Effect of false positive and false negative rates on inference of binding target conservation across different conditions and species from ChIP-chip data
-
* Corresponding author: Hongyu Zhao hongyu.zhao@yale.edu
1 Department of Biomedical Engineering, Yale University, New Haven, CT 06520, USA
2 Department of Epidemiology and Public Health, Yale University, New Haven, CT 06520, USA
3 Department of Genetics, Yale University, New Haven, CT 06520, USA
BMC Bioinformatics 2009, 10:23 doi:10.1186/1471-2105-10-23
Published: 19 January 2009Abstract
Background
ChIP-chip data are routinely used to identify transcription factor binding targets. However, the presence of false positives and false negatives in ChIP-chip data complicates and hinders analyses, especially when the binding targets for a specific transcription factor are compared across conditions or species.
Results
We propose an Expectation Maximization based approach to infer the underlying true counts of "positives" and "negatives" from the observed counts.

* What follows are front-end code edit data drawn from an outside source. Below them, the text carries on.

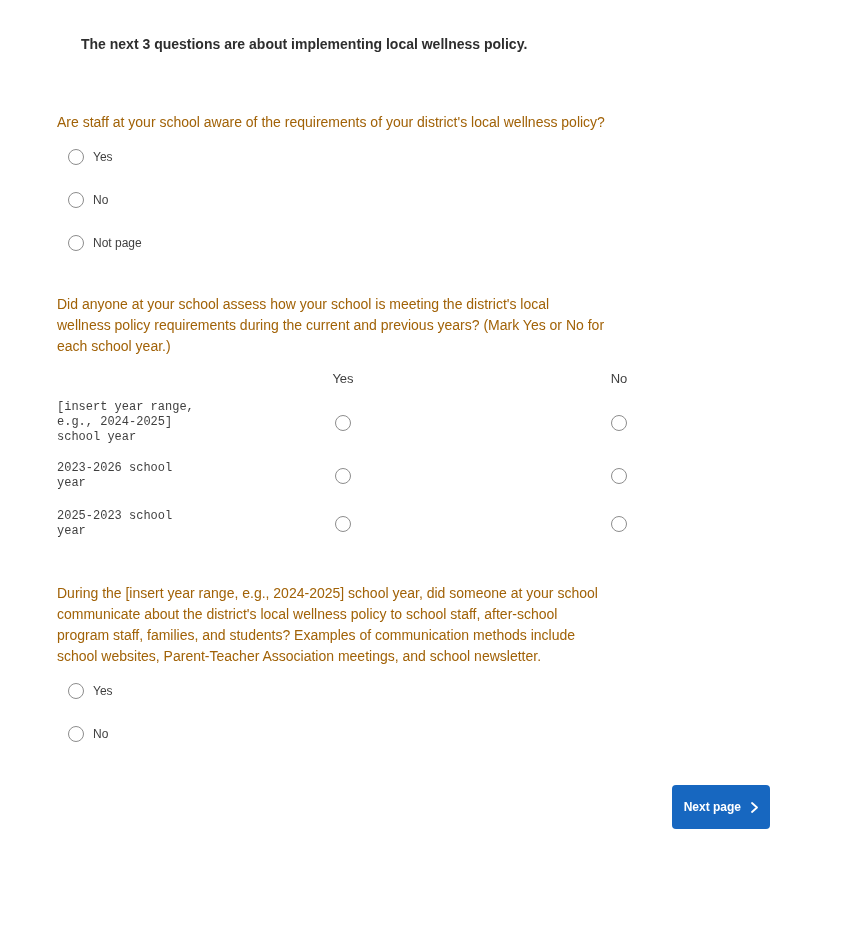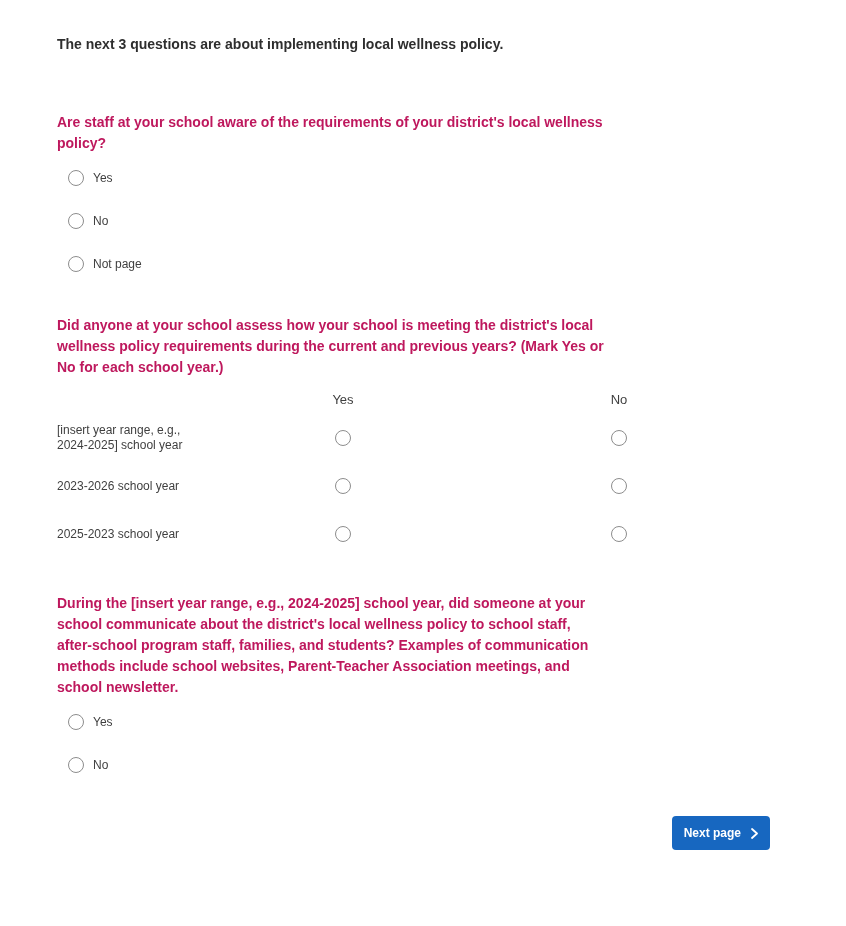"The next 3 questions are" .intro { margin-left: none -> 24px }
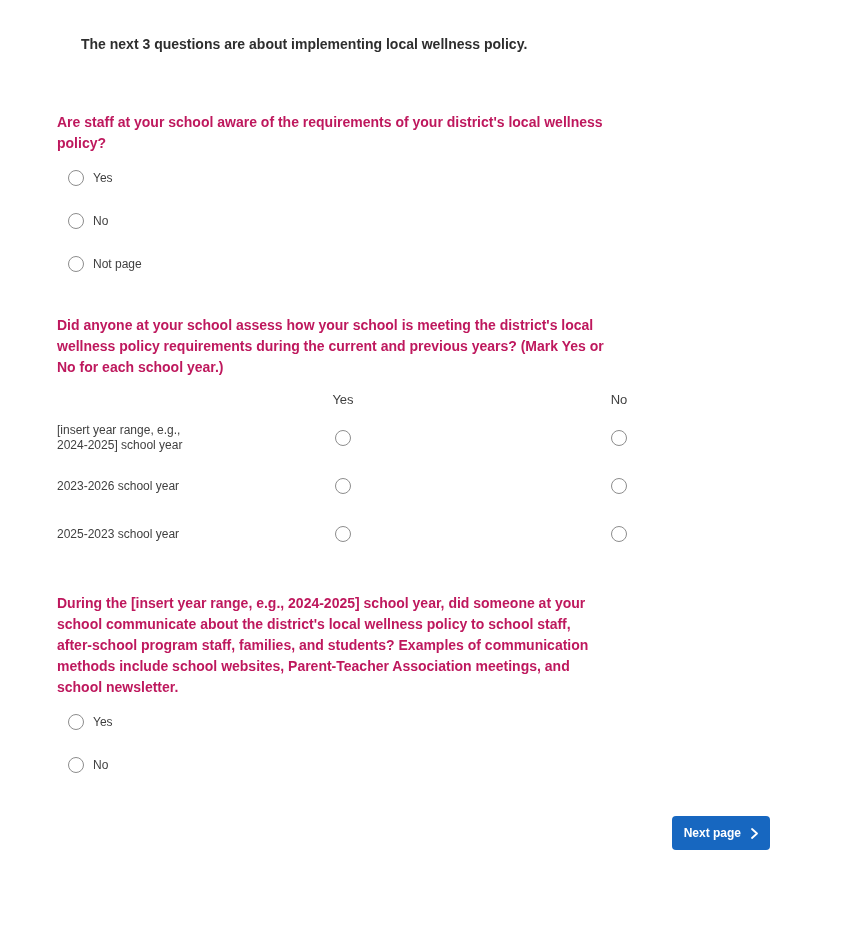"Are staff at your school" .q-text { color: #be185d -> #a16207; font-weight: bold -> none }
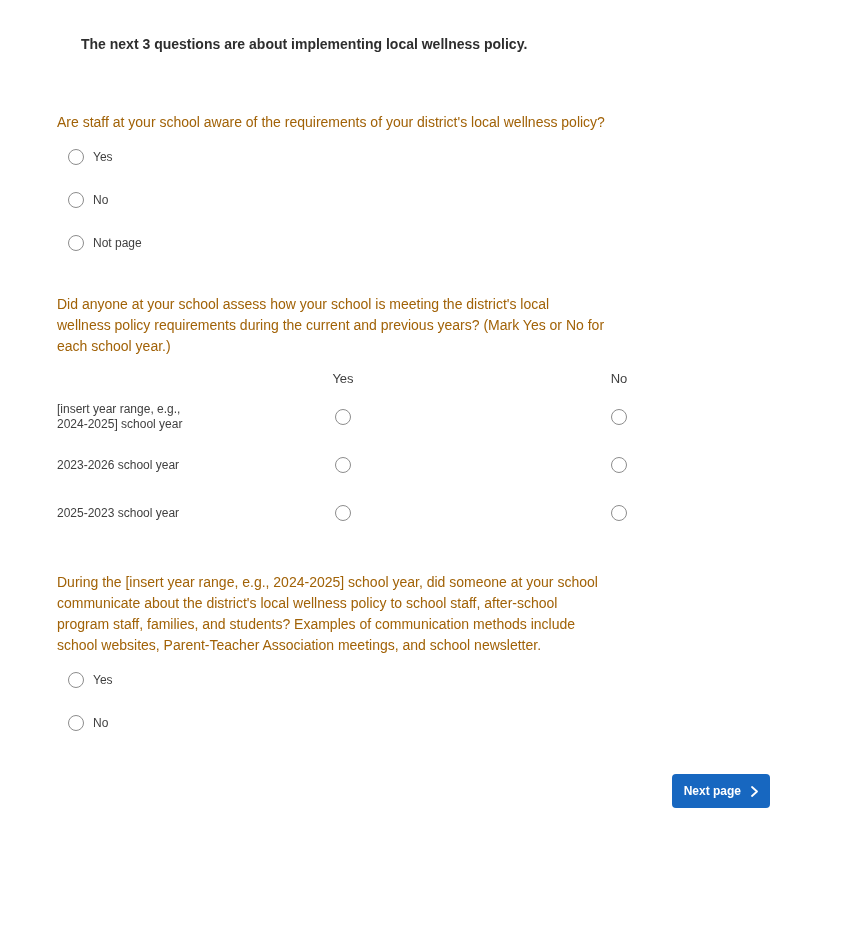"[insert year range, e.g., 2024-2025]" .row-label { font-family: none -> Liberation Mono, monospace }
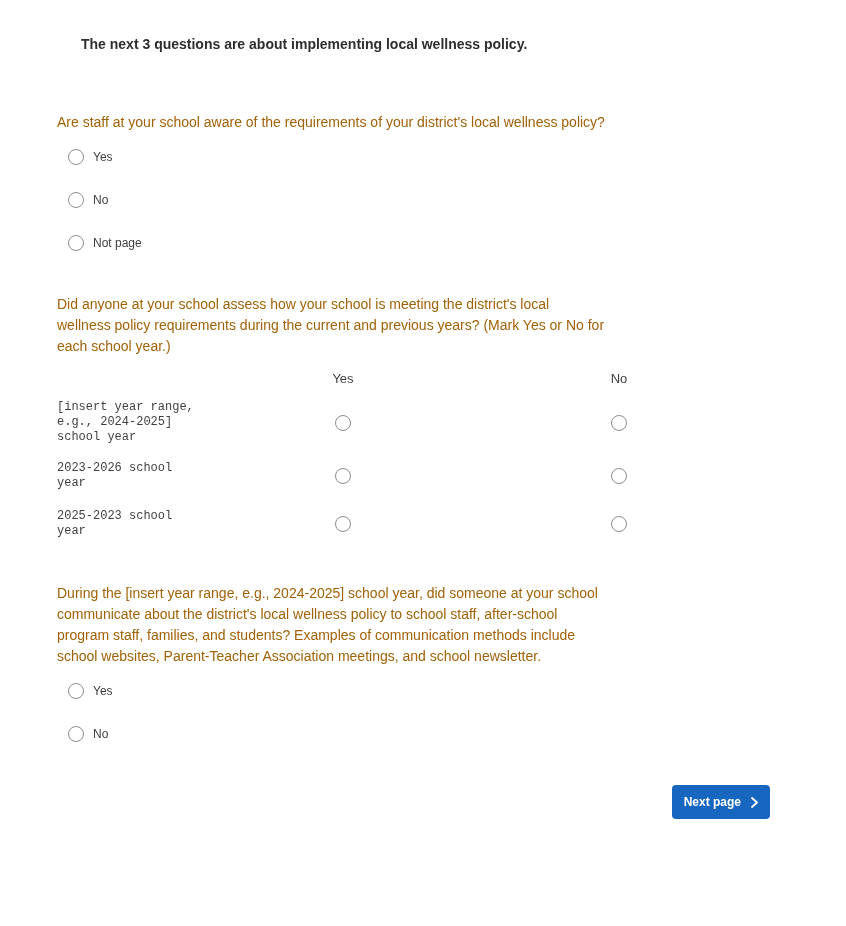"Next page" .next-btn { height: 34px -> 44px }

Based on this approach, we study the effect of false positives and false negatives on inferences related to transcription regulation.
Conclusion
Our results indicate that if there is a significant degree of association among the binding targets across conditions/species (log odds ratio > 4), moderate values of false positive and false negative rates (0.005 and 0.4 respectively) would not change our inference qualitatively (i.e. the presence or absence of conservation) based on the observed experimental data despite a significant change in the observed counts. However, if the underlying association is marginal, with odds ratios close to 1, moderate to large values of false positive and false negative rates (0.01 and 0.2 respectively) could mask the underlying association.